7 April 2013
Review of Adel Abdin’s Blue Print in Maraya Art Centre .
It has been a while since I walked into an art gallery. A feeling of excitement and adventure started to take over me as I walked into a carefully lit room where a single artwork was exhibited. The room felt industrial yet clean, exposed ceiling structure, white clean walls with dark corners, and the echo of silence. A single Blue Print extending east to west hanging from the ceiling, floating over the grey tone ground was carefully celebrated. “A time machine!” I wondered as I carefully started looking at its details before the sound of machines started echoing in the room and filling my imagination.
The Blue Print created by the Iraqi-Finnish artist Adel Abidin, is a beautiful representation of what I think is the evolution of technology and machine.
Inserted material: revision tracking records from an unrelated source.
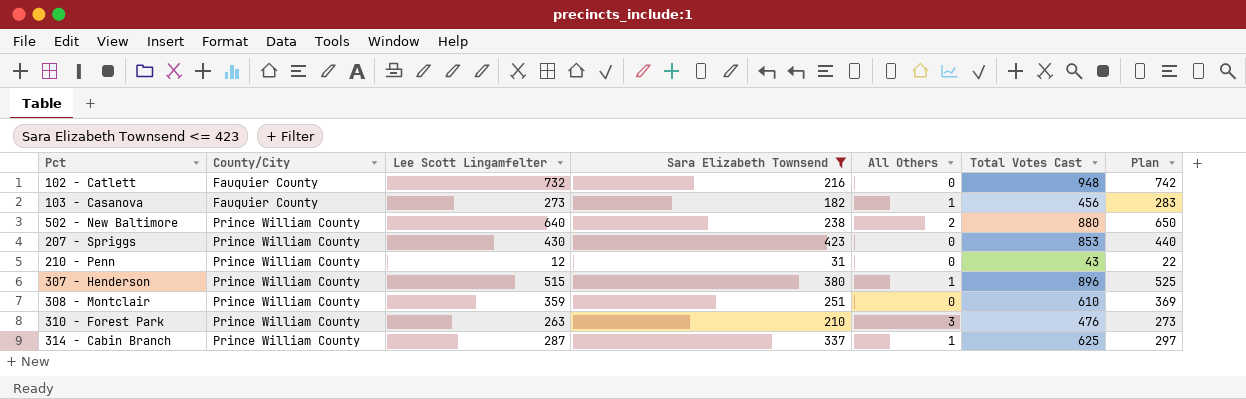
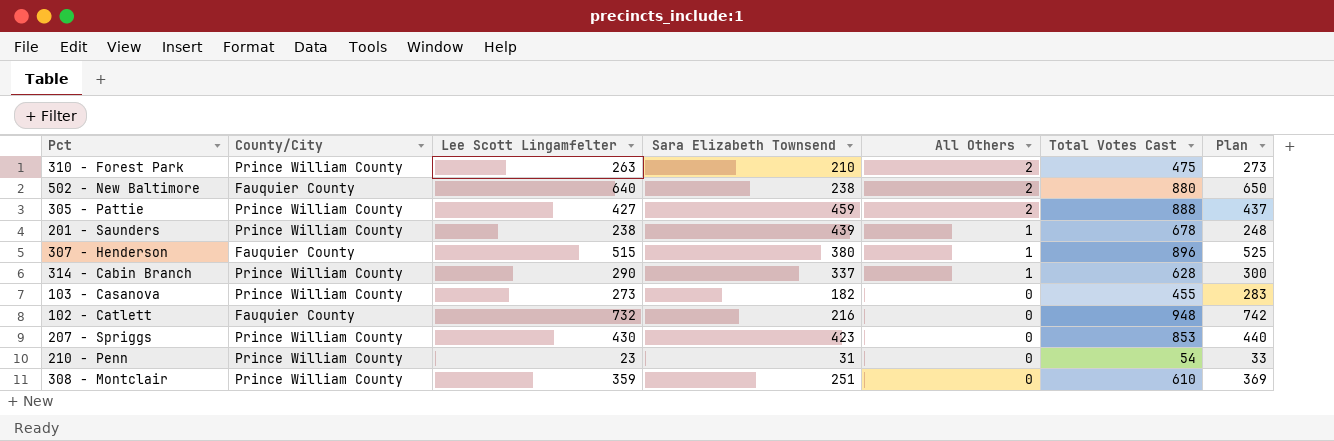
filter: Sara Elizabeth Townsend <= 423 -> none
row order: County/City ascending -> All Others descending
310 - Forest Park | All Others: 3 -> 2
310 - Forest Park | Total Votes Cast: 476 -> 475
502 - New Baltimore | County/City: Prince William County -> Fauquier County
307 - Henderson | County/City: Prince William County -> Fauquier County
314 - Cabin Branch | Lee Scott Lingamfelter: 287 -> 290
314 - Cabin Branch | Total Votes Cast: 625 -> 628
314 - Cabin Branch | Plan: 297 -> 300
103 - Casanova | County/City: Fauquier County -> Prince William County
103 - Casanova | All Others: 1 -> 0
103 - Casanova | Total Votes Cast: 456 -> 455
210 - Penn | Lee Scott Lingamfelter: 12 -> 23
210 - Penn | Total Votes Cast: 43 -> 54
210 - Penn | Plan: 22 -> 33

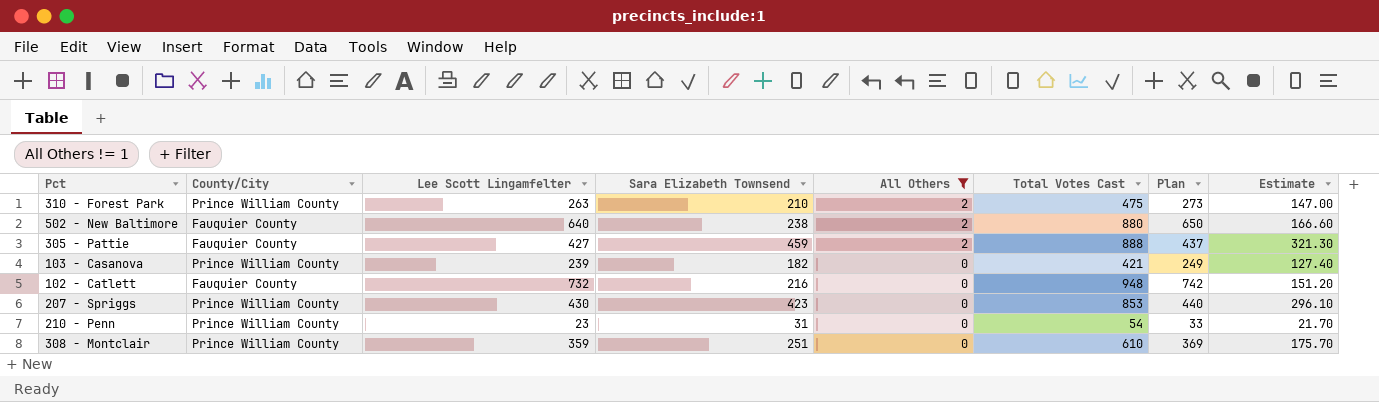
filter: none -> All Others != 1
column Estimate | formula: none -> [Sara Elizabeth Townsend] * 0.7
305 - Pattie | County/City: Prince William County -> Fauquier County
103 - Casanova | Lee Scott Lingamfelter: 273 -> 239
103 - Casanova | Total Votes Cast: 455 -> 421
103 - Casanova | Plan: 283 -> 249

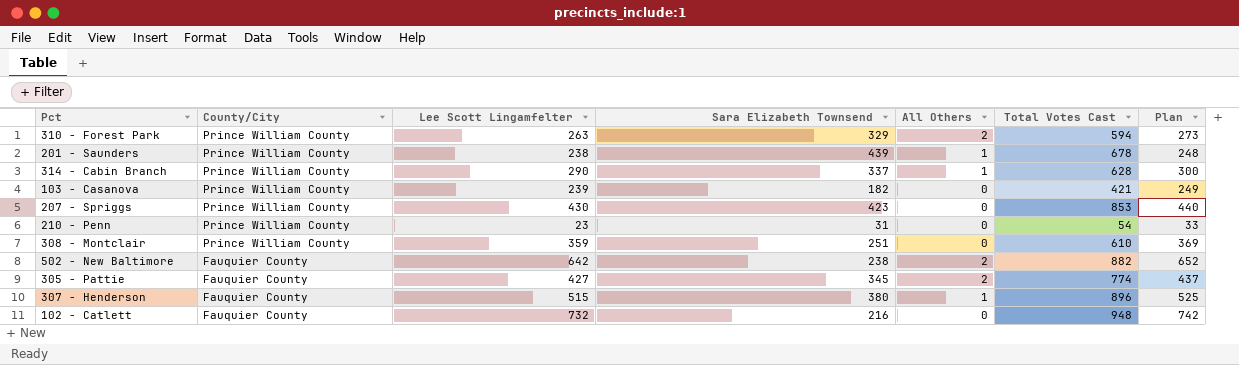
filter: All Others != 1 -> none
row order: All Others descending -> County/City descending
column Estimate | formula: [Sara Elizabeth Townsend] * 0.7 -> none
310 - Forest Park | Sara Elizabeth Townsend: 210 -> 329
310 - Forest Park | Total Votes Cast: 475 -> 594
502 - New Baltimore | Lee Scott Lingamfelter: 640 -> 642
502 - New Baltimore | Total Votes Cast: 880 -> 882
502 - New Baltimore | Plan: 650 -> 652
305 - Pattie | Sara Elizabeth Townsend: 459 -> 345
305 - Pattie | Total Votes Cast: 888 -> 774

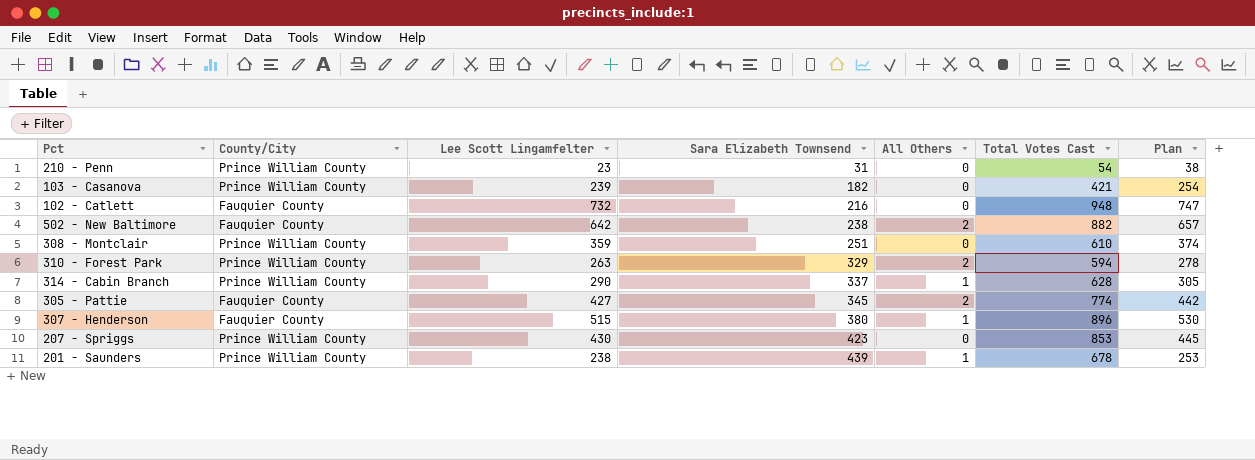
row order: County/City descending -> Sara Elizabeth Townsend ascending
column Plan | formula: [Lee Scott Lingamfelter] + 10 -> [Lee Scott Lingamfelter] + 15

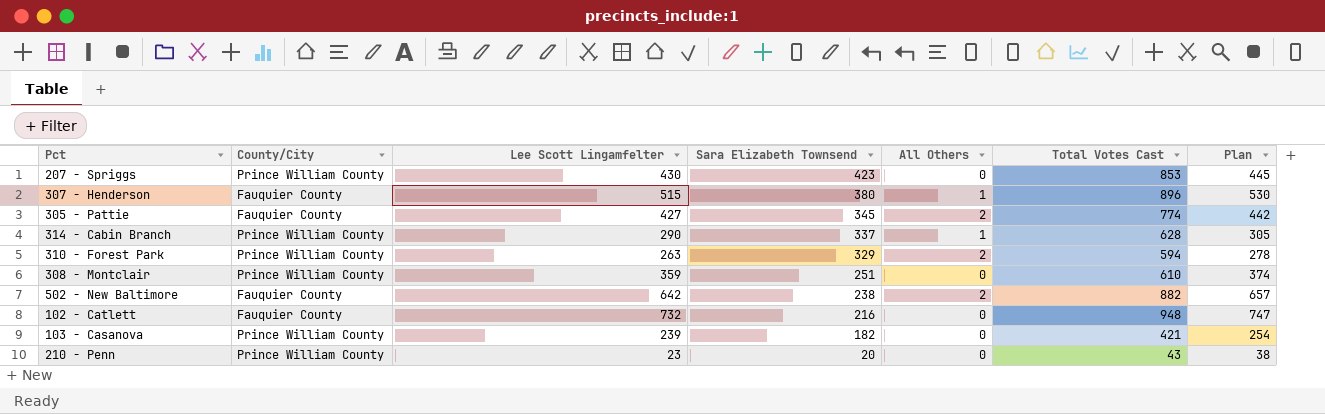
row order: Sara Elizabeth Townsend ascending -> Sara Elizabeth Townsend descending
row 201 - Saunders: Prince William County | 238 | 439 | 1 | 678 | 253 -> none
210 - Penn | Sara Elizabeth Townsend: 31 -> 20
210 - Penn | Total Votes Cast: 54 -> 43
A journey through time of human evolution and ingenuity as it depicts reality and perhaps predicts the future. It starts East, representing the early 1900’s technology and industry of intricate parts coming together for a function. As you move toward the middle, the machine seems to get cleaner in design and simpler in a modern way. West is where the machine ends with a simple element, perhaps depicting the future? The sound effects that fill the room add another dimension to the experience as it complements the different sections of the machine.
It is an artwork that demands your attention and time to stand by and admire the work. The longer you look, the more details you explore and the more appreciative you become for the effort and dedication of the artist. Yet, as I was absorbing the work, I started to wonder on other ways the work could’ve been done. The machine seems to be too computerized. It felt like a machine developed and drawn by a machine. It lacked, what I believe, the human touch. Everything was digitally drawn and developed; while I would imagine parts of it could’ve been hand drawn, especially the parts related to the early stages of the machine. It would’ve been a strong representation of the human skills and complex thinking where machines were simple at their early stages. Even though the sound effects were a strong and positive element of the experience, a verse made that experience fall apart. I couldn’t help but notice that it sounded like the 1940’s Hollywood sound effects of technology noises predicting life in the year 2000. It was an unreal sound that lowered my experience a little.
“Blue Print”, is an artwork to be printed in your mind for many years to come. It is an artwork of great interpretation and message, a great presentation and experience that will capture your senses and imagination. Even though each individual might have his or her little ideas and perhaps changes to the artwork, the work is a powerful machine that serves its function.